─── Dataset content

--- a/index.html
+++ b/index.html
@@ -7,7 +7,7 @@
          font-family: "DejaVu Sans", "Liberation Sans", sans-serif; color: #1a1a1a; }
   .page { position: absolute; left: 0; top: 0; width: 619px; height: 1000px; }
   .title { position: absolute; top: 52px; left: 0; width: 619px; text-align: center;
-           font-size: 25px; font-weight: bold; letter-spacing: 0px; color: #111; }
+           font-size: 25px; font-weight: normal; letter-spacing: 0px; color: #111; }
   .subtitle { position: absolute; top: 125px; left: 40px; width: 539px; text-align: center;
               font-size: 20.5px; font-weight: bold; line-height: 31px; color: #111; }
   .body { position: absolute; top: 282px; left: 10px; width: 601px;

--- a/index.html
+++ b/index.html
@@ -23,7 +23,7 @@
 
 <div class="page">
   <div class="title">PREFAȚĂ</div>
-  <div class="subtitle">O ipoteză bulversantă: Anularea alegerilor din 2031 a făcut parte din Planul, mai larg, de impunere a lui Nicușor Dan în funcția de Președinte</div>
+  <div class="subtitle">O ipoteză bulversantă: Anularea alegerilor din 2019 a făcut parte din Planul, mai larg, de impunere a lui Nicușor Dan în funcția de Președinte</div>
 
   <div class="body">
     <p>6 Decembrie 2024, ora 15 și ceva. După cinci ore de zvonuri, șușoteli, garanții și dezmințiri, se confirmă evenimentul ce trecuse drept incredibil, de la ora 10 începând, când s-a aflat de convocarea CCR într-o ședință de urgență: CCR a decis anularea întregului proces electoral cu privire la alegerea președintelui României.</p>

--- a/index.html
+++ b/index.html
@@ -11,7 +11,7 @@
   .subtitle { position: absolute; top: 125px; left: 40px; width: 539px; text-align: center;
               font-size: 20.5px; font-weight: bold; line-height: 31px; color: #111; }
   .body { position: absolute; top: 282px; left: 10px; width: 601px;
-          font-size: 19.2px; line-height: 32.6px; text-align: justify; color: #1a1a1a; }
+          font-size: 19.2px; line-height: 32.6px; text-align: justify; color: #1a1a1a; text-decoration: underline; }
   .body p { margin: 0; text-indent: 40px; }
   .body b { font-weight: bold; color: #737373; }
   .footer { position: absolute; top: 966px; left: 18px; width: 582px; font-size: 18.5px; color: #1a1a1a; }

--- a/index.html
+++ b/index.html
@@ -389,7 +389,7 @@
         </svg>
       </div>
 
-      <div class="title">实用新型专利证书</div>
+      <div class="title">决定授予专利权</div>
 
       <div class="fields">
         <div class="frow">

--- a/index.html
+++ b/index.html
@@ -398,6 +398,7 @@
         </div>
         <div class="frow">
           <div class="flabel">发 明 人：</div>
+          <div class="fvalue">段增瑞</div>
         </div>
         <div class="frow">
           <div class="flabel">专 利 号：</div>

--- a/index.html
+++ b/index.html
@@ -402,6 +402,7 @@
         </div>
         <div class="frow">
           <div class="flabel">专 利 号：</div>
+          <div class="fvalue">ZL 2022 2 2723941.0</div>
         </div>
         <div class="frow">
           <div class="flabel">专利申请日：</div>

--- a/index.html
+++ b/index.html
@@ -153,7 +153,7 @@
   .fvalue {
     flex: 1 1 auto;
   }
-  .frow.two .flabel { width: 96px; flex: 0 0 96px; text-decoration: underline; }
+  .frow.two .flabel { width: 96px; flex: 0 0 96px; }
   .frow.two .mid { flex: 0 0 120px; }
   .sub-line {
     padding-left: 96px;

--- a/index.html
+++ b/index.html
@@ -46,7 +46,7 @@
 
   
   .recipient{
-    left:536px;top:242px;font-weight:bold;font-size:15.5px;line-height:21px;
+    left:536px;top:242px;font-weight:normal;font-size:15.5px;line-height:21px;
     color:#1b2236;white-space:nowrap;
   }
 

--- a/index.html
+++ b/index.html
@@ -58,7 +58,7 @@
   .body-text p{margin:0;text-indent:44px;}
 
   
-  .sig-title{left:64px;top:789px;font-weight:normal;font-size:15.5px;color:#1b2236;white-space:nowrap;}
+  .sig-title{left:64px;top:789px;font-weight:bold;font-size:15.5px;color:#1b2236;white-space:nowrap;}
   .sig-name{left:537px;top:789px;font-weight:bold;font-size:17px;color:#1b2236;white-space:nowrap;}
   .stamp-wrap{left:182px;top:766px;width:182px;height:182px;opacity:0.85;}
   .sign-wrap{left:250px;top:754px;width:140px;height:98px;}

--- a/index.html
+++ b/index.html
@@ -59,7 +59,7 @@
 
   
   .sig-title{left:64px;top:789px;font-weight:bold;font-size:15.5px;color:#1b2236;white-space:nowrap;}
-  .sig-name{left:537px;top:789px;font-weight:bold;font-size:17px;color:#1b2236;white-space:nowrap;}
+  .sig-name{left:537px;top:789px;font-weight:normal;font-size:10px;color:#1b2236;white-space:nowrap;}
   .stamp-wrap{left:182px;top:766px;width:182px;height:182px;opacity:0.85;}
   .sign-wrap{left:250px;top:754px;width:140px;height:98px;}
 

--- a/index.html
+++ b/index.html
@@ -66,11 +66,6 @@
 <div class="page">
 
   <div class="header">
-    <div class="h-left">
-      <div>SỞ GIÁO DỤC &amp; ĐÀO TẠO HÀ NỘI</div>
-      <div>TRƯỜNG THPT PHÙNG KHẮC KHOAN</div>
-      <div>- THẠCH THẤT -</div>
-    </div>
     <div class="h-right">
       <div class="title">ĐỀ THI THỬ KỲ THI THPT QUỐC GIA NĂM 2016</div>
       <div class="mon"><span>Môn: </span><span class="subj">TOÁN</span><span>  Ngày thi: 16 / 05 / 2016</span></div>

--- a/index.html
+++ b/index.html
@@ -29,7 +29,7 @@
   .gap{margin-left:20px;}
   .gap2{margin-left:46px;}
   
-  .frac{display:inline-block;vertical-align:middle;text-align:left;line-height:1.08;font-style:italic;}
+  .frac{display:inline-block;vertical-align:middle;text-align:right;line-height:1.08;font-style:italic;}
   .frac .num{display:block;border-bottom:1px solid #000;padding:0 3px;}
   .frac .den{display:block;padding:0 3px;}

──────

Give the complete listing again, exactly as it appears above.

Exercise answer =>
--- a/index.html
+++ b/index.html
@@ -7,7 +7,7 @@
          font-family: "DejaVu Sans", "Liberation Sans", sans-serif; color: #1a1a1a; }
   .page { position: absolute; left: 0; top: 0; width: 619px; height: 1000px; }
   .title { position: absolute; top: 52px; left: 0; width: 619px; text-align: center;
-           font-size: 25px; font-weight: bold; letter-spacing: 0px; color: #111; }
+           font-size: 25px; font-weight: normal; letter-spacing: 0px; color: #111; }
   .subtitle { position: absolute; top: 125px; left: 40px; width: 539px; text-align: center;
               font-size: 20.5px; font-weight: bold; line-height: 31px; color: #111; }
   .body { position: absolute; top: 282px; left: 10px; width: 601px;

--- a/index.html
+++ b/index.html
@@ -23,7 +23,7 @@
 
 <div class="page">
   <div class="title">PREFAȚĂ</div>
-  <div class="subtitle">O ipoteză bulversantă: Anularea alegerilor din 2031 a făcut parte din Planul, mai larg, de impunere a lui Nicușor Dan în funcția de Președinte</div>
+  <div class="subtitle">O ipoteză bulversantă: Anularea alegerilor din 2019 a făcut parte din Planul, mai larg, de impunere a lui Nicușor Dan în funcția de Președinte</div>
 
   <div class="body">
     <p>6 Decembrie 2024, ora 15 și ceva. După cinci ore de zvonuri, șușoteli, garanții și dezmințiri, se confirmă evenimentul ce trecuse drept incredibil, de la ora 10 începând, când s-a aflat de convocarea CCR într-o ședință de urgență: CCR a decis anularea întregului proces electoral cu privire la alegerea președintelui României.</p>

--- a/index.html
+++ b/index.html
@@ -11,7 +11,7 @@
   .subtitle { position: absolute; top: 125px; left: 40px; width: 539px; text-align: center;
               font-size: 20.5px; font-weight: bold; line-height: 31px; color: #111; }
   .body { position: absolute; top: 282px; left: 10px; width: 601px;
-          font-size: 19.2px; line-height: 32.6px; text-align: justify; color: #1a1a1a; }
+          font-size: 19.2px; line-height: 32.6px; text-align: justify; color: #1a1a1a; text-decoration: underline; }
   .body p { margin: 0; text-indent: 40px; }
   .body b { font-weight: bold; color: #737373; }
   .footer { position: absolute; top: 966px; left: 18px; width: 582px; font-size: 18.5px; color: #1a1a1a; }

--- a/index.html
+++ b/index.html
@@ -389,7 +389,7 @@
         </svg>
       </div>
 
-      <div class="title">实用新型专利证书</div>
+      <div class="title">决定授予专利权</div>
 
       <div class="fields">
         <div class="frow">

--- a/index.html
+++ b/index.html
@@ -398,6 +398,7 @@
         </div>
         <div class="frow">
           <div class="flabel">发 明 人：</div>
+          <div class="fvalue">段增瑞</div>
         </div>
         <div class="frow">
           <div class="flabel">专 利 号：</div>

--- a/index.html
+++ b/index.html
@@ -402,6 +402,7 @@
         </div>
         <div class="frow">
           <div class="flabel">专 利 号：</div>
+          <div class="fvalue">ZL 2022 2 2723941.0</div>
         </div>
         <div class="frow">
           <div class="flabel">专利申请日：</div>

--- a/index.html
+++ b/index.html
@@ -153,7 +153,7 @@
   .fvalue {
     flex: 1 1 auto;
   }
-  .frow.two .flabel { width: 96px; flex: 0 0 96px; text-decoration: underline; }
+  .frow.two .flabel { width: 96px; flex: 0 0 96px; }
   .frow.two .mid { flex: 0 0 120px; }
   .sub-line {
     padding-left: 96px;

--- a/index.html
+++ b/index.html
@@ -46,7 +46,7 @@
 
   
   .recipient{
-    left:536px;top:242px;font-weight:bold;font-size:15.5px;line-height:21px;
+    left:536px;top:242px;font-weight:normal;font-size:15.5px;line-height:21px;
     color:#1b2236;white-space:nowrap;
   }
 

--- a/index.html
+++ b/index.html
@@ -58,7 +58,7 @@
   .body-text p{margin:0;text-indent:44px;}
 
   
-  .sig-title{left:64px;top:789px;font-weight:normal;font-size:15.5px;color:#1b2236;white-space:nowrap;}
+  .sig-title{left:64px;top:789px;font-weight:bold;font-size:15.5px;color:#1b2236;white-space:nowrap;}
   .sig-name{left:537px;top:789px;font-weight:bold;font-size:17px;color:#1b2236;white-space:nowrap;}
   .stamp-wrap{left:182px;top:766px;width:182px;height:182px;opacity:0.85;}
   .sign-wrap{left:250px;top:754px;width:140px;height:98px;}

--- a/index.html
+++ b/index.html
@@ -59,7 +59,7 @@
 
   
   .sig-title{left:64px;top:789px;font-weight:bold;font-size:15.5px;color:#1b2236;white-space:nowrap;}
-  .sig-name{left:537px;top:789px;font-weight:bold;font-size:17px;color:#1b2236;white-space:nowrap;}
+  .sig-name{left:537px;top:789px;font-weight:normal;font-size:10px;color:#1b2236;white-space:nowrap;}
   .stamp-wrap{left:182px;top:766px;width:182px;height:182px;opacity:0.85;}
   .sign-wrap{left:250px;top:754px;width:140px;height:98px;}
 

--- a/index.html
+++ b/index.html
@@ -66,11 +66,6 @@
 <div class="page">
 
   <div class="header">
-    <div class="h-left">
-      <div>SỞ GIÁO DỤC &amp; ĐÀO TẠO HÀ NỘI</div>
-      <div>TRƯỜNG THPT PHÙNG KHẮC KHOAN</div>
-      <div>- THẠCH THẤT -</div>
-    </div>
     <div class="h-right">
       <div class="title">ĐỀ THI THỬ KỲ THI THPT QUỐC GIA NĂM 2016</div>
       <div class="mon"><span>Môn: </span><span class="subj">TOÁN</span><span>  Ngày thi: 16 / 05 / 2016</span></div>

--- a/index.html
+++ b/index.html
@@ -29,7 +29,7 @@
   .gap{margin-left:20px;}
   .gap2{margin-left:46px;}
   
-  .frac{display:inline-block;vertical-align:middle;text-align:left;line-height:1.08;font-style:italic;}
+  .frac{display:inline-block;vertical-align:middle;text-align:right;line-height:1.08;font-style:italic;}
   .frac .num{display:block;border-bottom:1px solid #000;padding:0 3px;}
   .frac .den{display:block;padding:0 3px;}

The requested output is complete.